Os Gretha são as tempestades calmas no dia a dia: parecem muitas vezes reservadas e observadoras, mas possuem um humor seco e fino, que apenas os iniciados compreendem imediatamente. Não são líderes barulhentos, mas sim as estrategistas inteligentes nos bastidores, que resolvem problemas com uma serenidade quase sobrenatural. Com um piscadela de olho, levam a vida a sério, sem se levarem a si mesmas a sério, o que as torna amigas incrivelmente leais, mas difíceis de decifrar.

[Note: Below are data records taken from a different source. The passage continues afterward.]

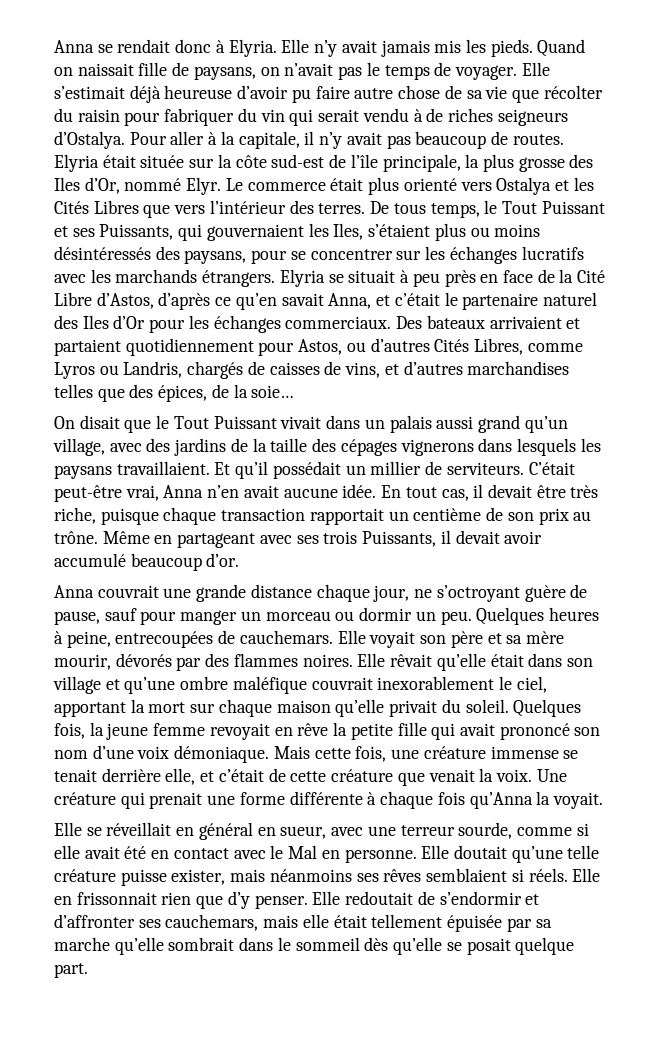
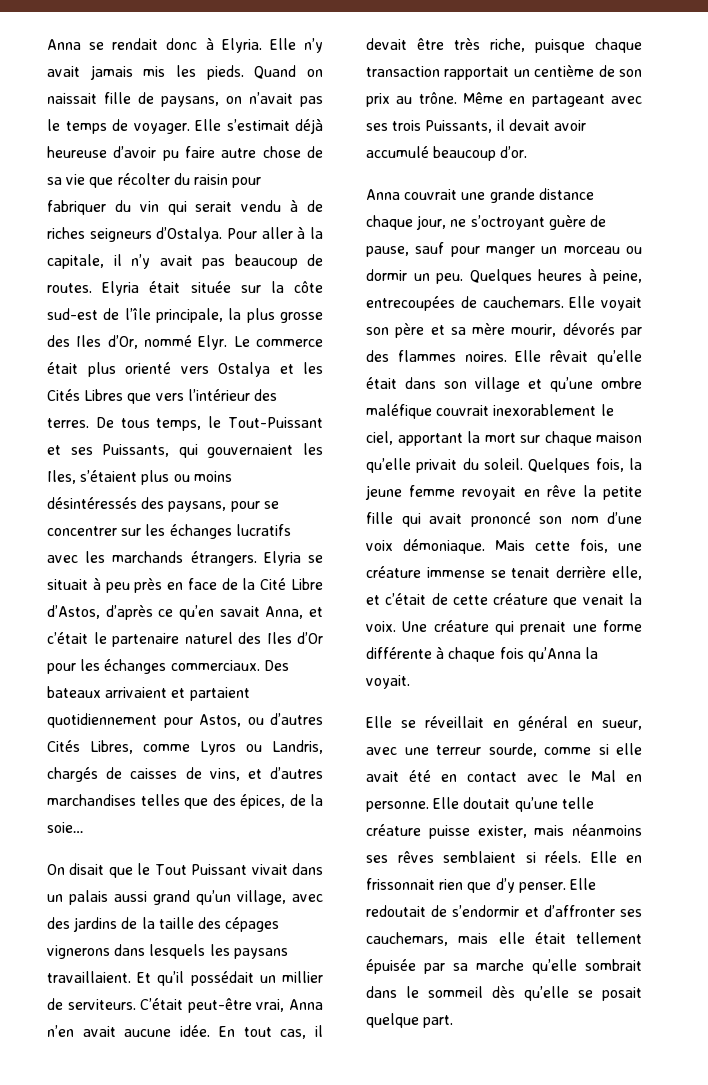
- De tous temps, le Tout Puissant et ses Puissants, qui gouvernaient les Iles, s’étaient plus ou moins désintéressés des paysans, pour se concentrer sur les échanges lucratifs avec les marchands étrangers.
+ De tous temps, le Tout-Puissant et ses Puissants, qui gouvernaient les Iles, s’étaient plus ou moins désintéressés des paysans, pour se concentrer sur les échanges lucratifs avec les marchands étrangers.

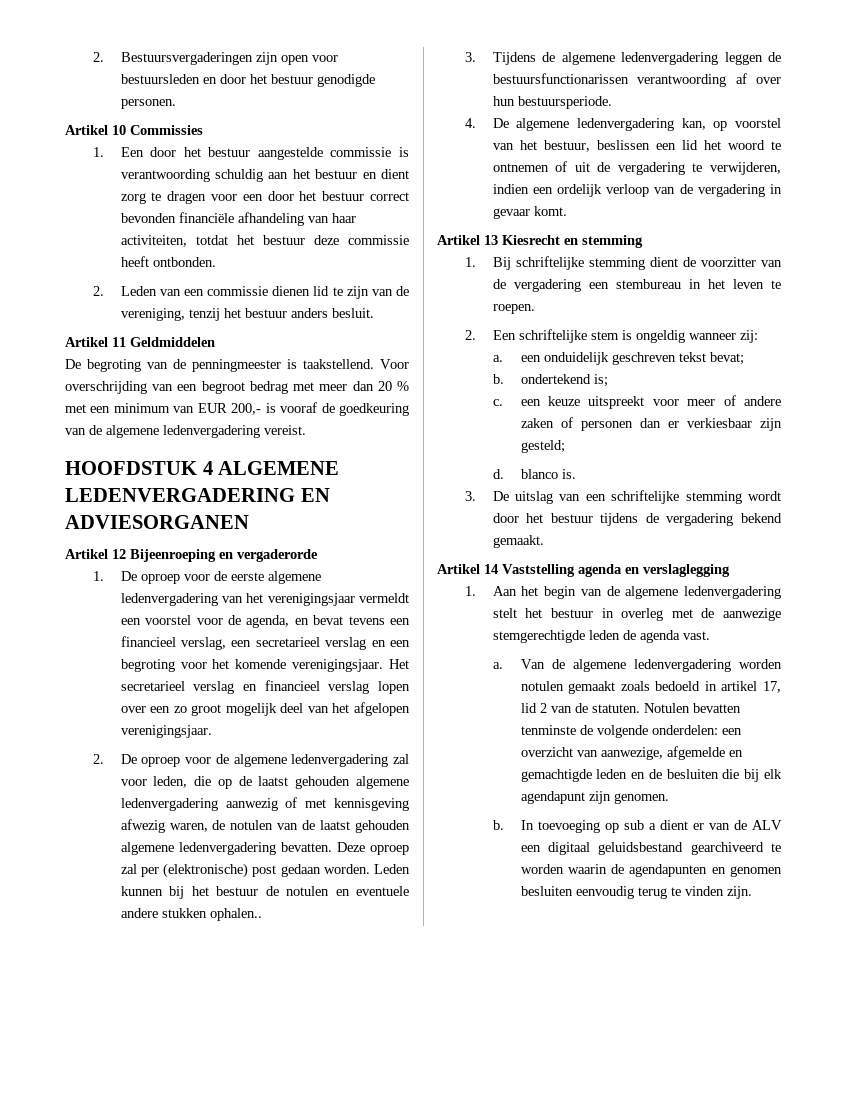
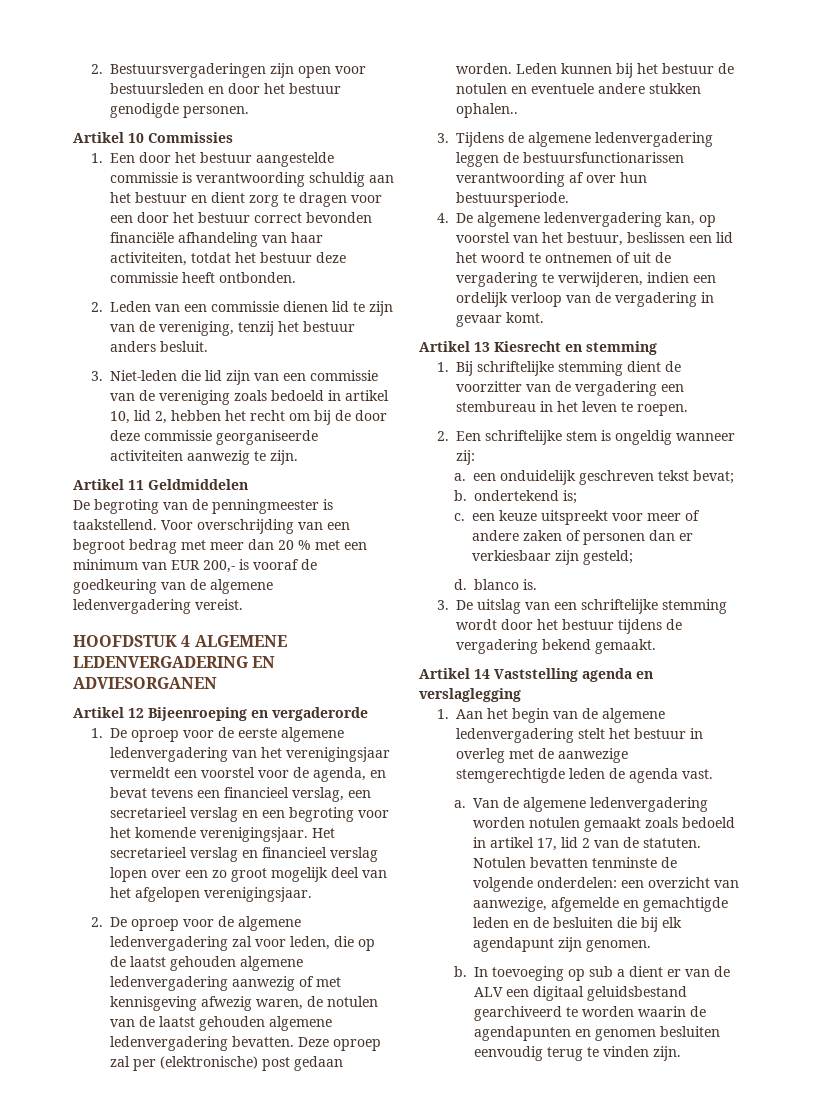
+ 3. Niet-leden die lid zijn van een commissie van de vereniging zoals bedoeld in artikel 10, lid 2, hebben het recht om bij de door deze commissie georganiseerde activiteiten aanwezig te zijn.

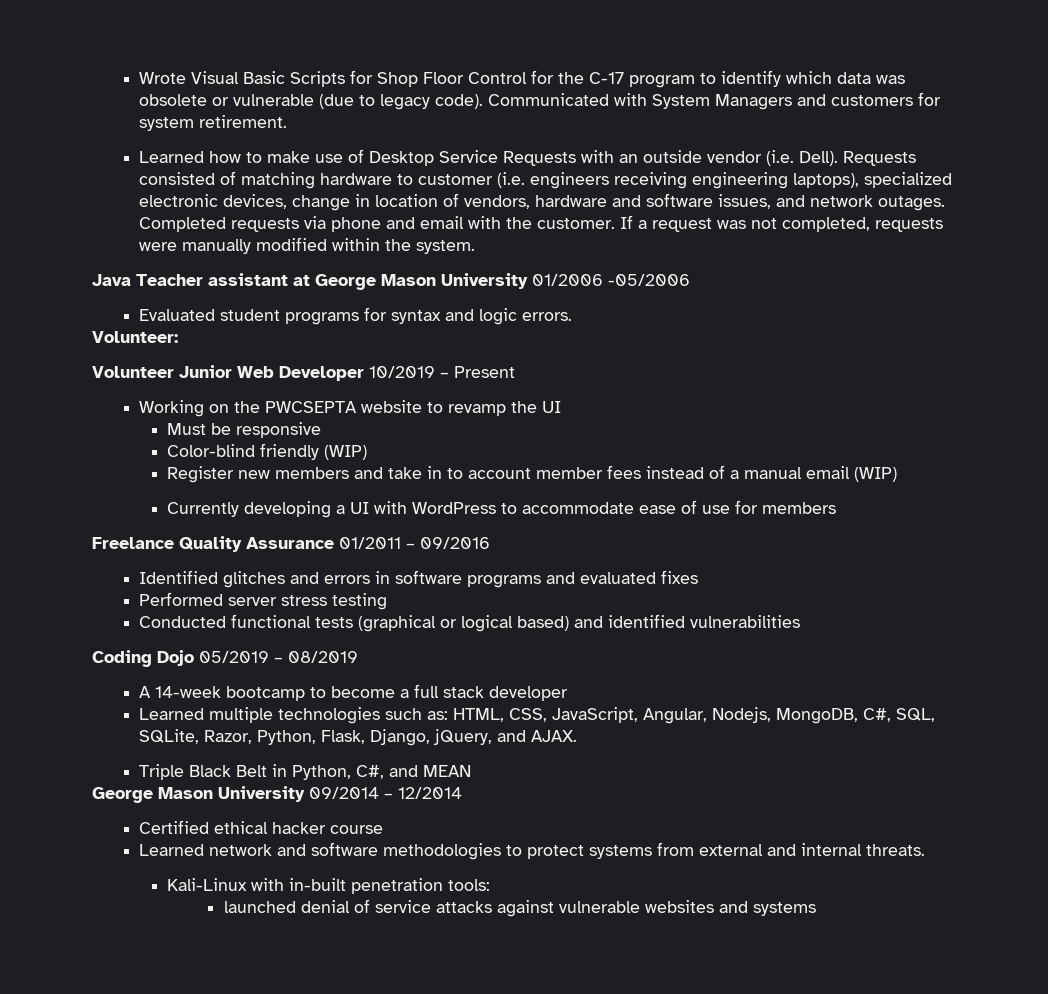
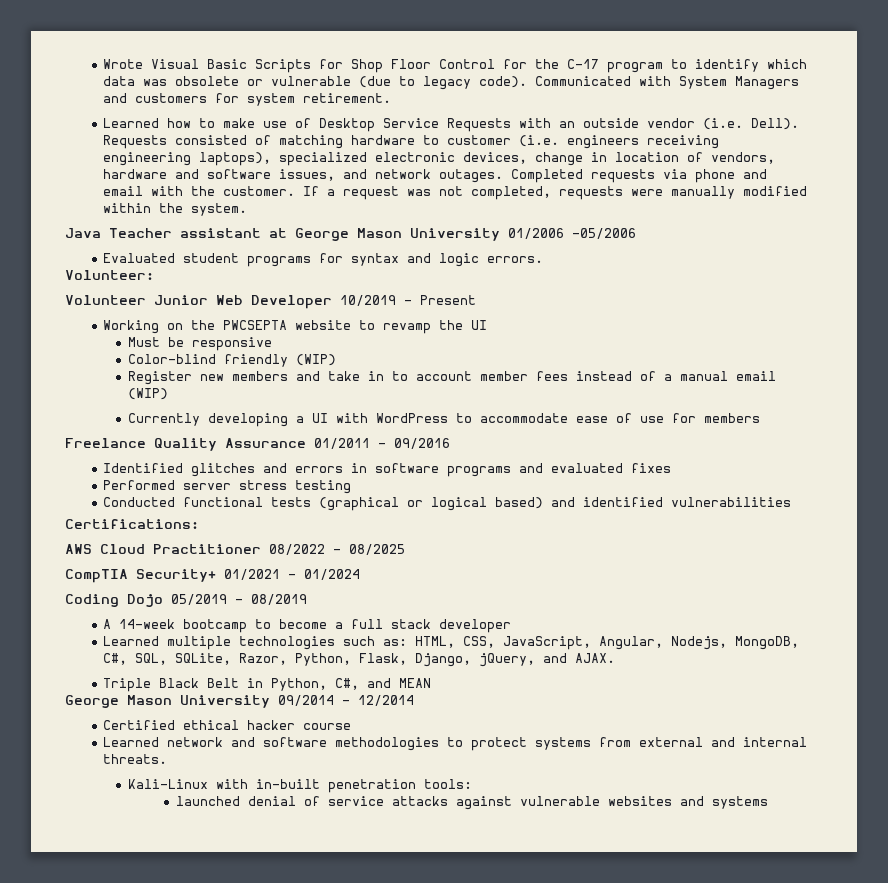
+ Certifications:
+ AWS Cloud Practitioner 08/2022 – 08/2025
+ CompTIA Security+ 01/2021 – 01/2024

Retrato lúdico, para levar com um sorriso.
No amor, Gretha não é uma brincadeira para flertes superficiais, mas procura uma profundidade que perdure. Não demonstra afeto através de gestos estrondosos, mas sim através de uma presença silenciosa e constante e de pequenas atenções pessoais que deixam uma longa marca. Quando se entrega a alguém, a sua lealdade é uma rocha contra a qual até as tempestades mais fortes devem quebrar.
Não, ele vive novamente pequenos momentos de renascimento, pois parece autêntico e atemporal.
É de origem grega e foi introduzido na Alemanha através do latim e do alto alemão antigo.
Absolutamente, parece competente e simpático ao mesmo tempo, o que o faz ser bem recebido em quase todos os ambientes.